After reading some posts here I really need to reply.
Audio processing is very different from 'normal' computer usage. In essence, it's about the 'simplest' thing you can do on a PC: Once it runs, it will not allocate memory (that would be a very bad idea in a real-time application), it does not access the disk, it does not communicate with other software, servers, databases etc. - it just keeps repeating the same action over and over again: It receives an always equal amount of samples, performs the same processing on it every time, and outputs the result. The only thing that's different are the sample values.
Since it does the same thing constantly, if there would be a memory leak (as I said, it's a very bad idea to allocate memory in a real-time program), it would show up very quickly. Since no memory is allocated or released and only a limited amount of memory is used, there's no swapping to or from disk either.

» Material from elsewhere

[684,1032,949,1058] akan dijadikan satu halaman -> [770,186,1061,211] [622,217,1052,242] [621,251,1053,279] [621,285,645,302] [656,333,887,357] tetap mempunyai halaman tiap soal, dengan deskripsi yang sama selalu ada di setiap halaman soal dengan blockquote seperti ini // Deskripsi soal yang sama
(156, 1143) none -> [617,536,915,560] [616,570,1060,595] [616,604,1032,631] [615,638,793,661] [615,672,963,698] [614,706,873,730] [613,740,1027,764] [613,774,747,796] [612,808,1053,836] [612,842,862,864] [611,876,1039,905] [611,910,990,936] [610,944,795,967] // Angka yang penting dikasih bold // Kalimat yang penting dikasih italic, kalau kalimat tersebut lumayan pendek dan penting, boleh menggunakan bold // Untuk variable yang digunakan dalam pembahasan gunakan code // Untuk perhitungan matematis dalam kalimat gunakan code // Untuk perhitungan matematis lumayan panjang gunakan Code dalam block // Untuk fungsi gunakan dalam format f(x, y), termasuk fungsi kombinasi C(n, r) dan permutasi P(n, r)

The same thing is true for bugs: If there's something in the code that causes crashes, there's a very high probability that the crash will occur immediately when the first few samples get processed. (There are some possible exceptions to this, but not many).
Based on previous jobs that I had I can tell you that Windows based PC's are now even used in hospitals during surgery, for example in interventional X-ray where a surgeon needs a live X-ray view of what he/she is doing in a body during heart surgery. In the company where I worked the move from dedicated image processing hardware to PC's started around 2005 (pilot projects started much earlier). At the time processing power on an 8-core system was just enough to give the same results as the hardware (yet at a much lower price), but by now the greatly improved processing power has allowed the image quality to improve dramatically, and the same surgery can be done using a far lower X-ray dosage. If a Windows pc was good enough for use during heart surgery 8 years ago (and a system failure would leave the surgeon completely blinded), it should be good enough for broadcasting as well...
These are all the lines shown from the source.